And she meant it, for she liked her college room, she was even mildly proud of it, and the thought of entertaining Clelia in it did not alarm her, though she had a deep aversion to the notion of entertainment, and had never in her whole three years at University embarked on the ritual tea parties or more ambitious sherry parties that mark the social life of such establishments. It was not so much meanness that restrained her, as a profound mistrust of her own organization: and also she felt, obscurely, that to invite people into her own room was to condemn them to boredom and unease. She recognized that this feeling was in part a hangover from her schooldays, when her occasional invitations to friends had invariably resulted in sessions of strained discomfort, presided over by the disapprobation, however concealed, of her mother; she had no precedent for successful hospitality. She had conquered this feeling sufficiently to allow her to accept visits from her friends, and had overcome the apologetic murmurs that used to assail her as she opened her bedroom door; she felt, in part, absolved by the wonderfully institutional shape of her room, which was on the third floor of a large block in the middle of Regent’s Park. The room was what
it was, one of many, it meant nothing, it spoke of nothing, it betrayed her in no way. She enjoyed its lack of significance, much as she had enjoyed the bleak and dirty corridors of Battersby Grammar School when she was eleven years old. She made no attempts to decorate it, to domesticate it, to possess it; she let it be, and her things lay in it. Some of her friends bought cushions and pictures and even, extravagantly, curtains, in an effort to make rooms look homely, and though she liked the results, she viewed the aim with contempt.

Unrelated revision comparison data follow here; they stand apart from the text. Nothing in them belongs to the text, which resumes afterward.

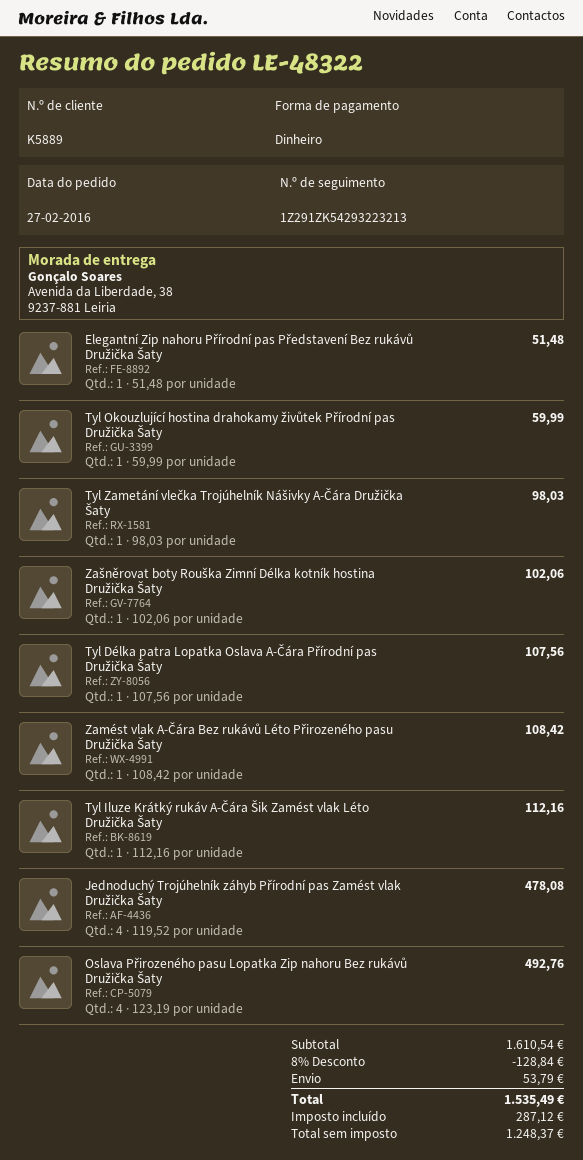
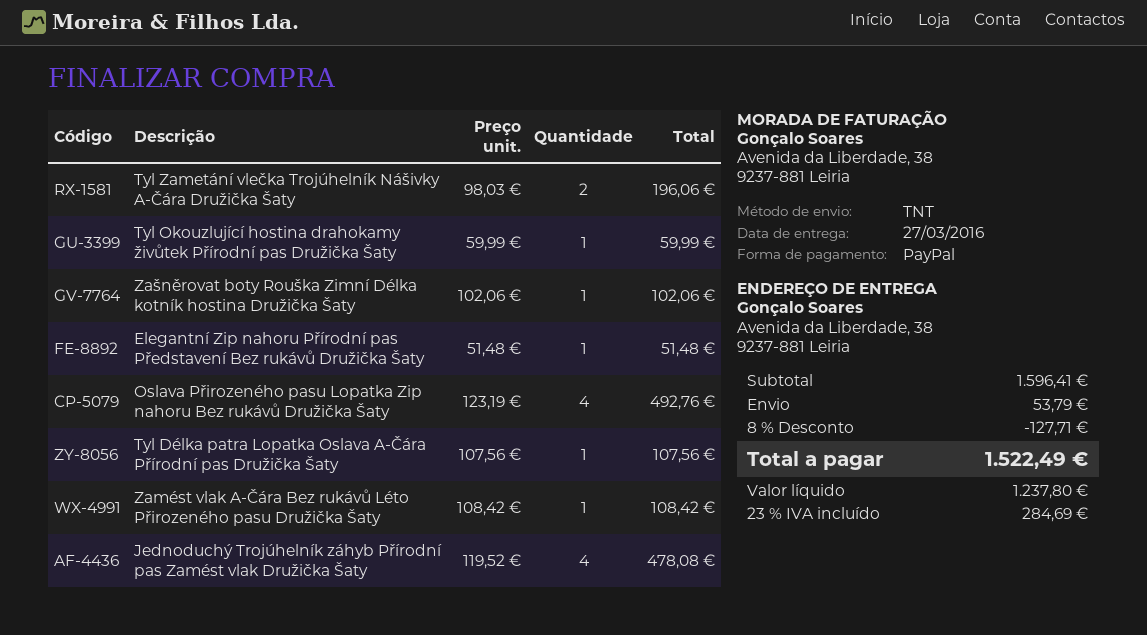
payment method: cash -> PayPal
Tyl Zametání vlečka Trojúhelník Nášivky A-Čára Družička Šaty: 1 x 98.03 = 98.03 -> 2 x 98.03 = 196.06
Tyl Iluze Krátký rukáv A-Čára Šik Zamést vlak Léto Družička Šaty: 1 x 112.16 = 112.16 -> none
subtotal: 1610.54 -> 1596.41
discount: 8% = 128.84 -> 8% = 127.71
net: 1248.37 -> 1237.80
tax: 287.12 -> 284.69
total: 1535.49 -> 1522.49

As she sat and waited for Clelia, she looked out across the park, at the spring trees, and tried to concentrate on her Spanish, and thought of what she should do next, without this view, without the solace of a yearly grant, without the irreproachable (or now, through custom, irreproachable) excuse of study. Her Finals were approaching, and she had no idea of what she should do next, and indeed did not dare to think about the future for she knew that it offered her little in the way of readily acceptable projects. Her friends, all equally indecisive, had no need to hurry their decisions, for nothing lay at their backs, pulling them, sucking them, dragging at their sleeves and at their hems. But Clara knew that her mother expected her to go home.

The thought of going home was for her the final impossibility, but she could not see any satisfactory way of avoiding it. She could not see why her mother wanted her, nor what she expected her to do in Northam, and whenever she mentioned the subject to others they exclaimed in horror, commiserating with her, telling her that she must be firm, never for half a moment assuming that she could or would really do it. She said to them, sometimes, but she’s a widow, she lives all alone, she has no one, she seems to expect it of me: and they sympathized all the more, and said that they could see how hard it must be for Clara to break away. But nobody ever so much as hinted at the possibility that she might return. They all assumed, blandly, blithely, that she must stay in London, or go abroad; that the guilt must be endured, and no question about it.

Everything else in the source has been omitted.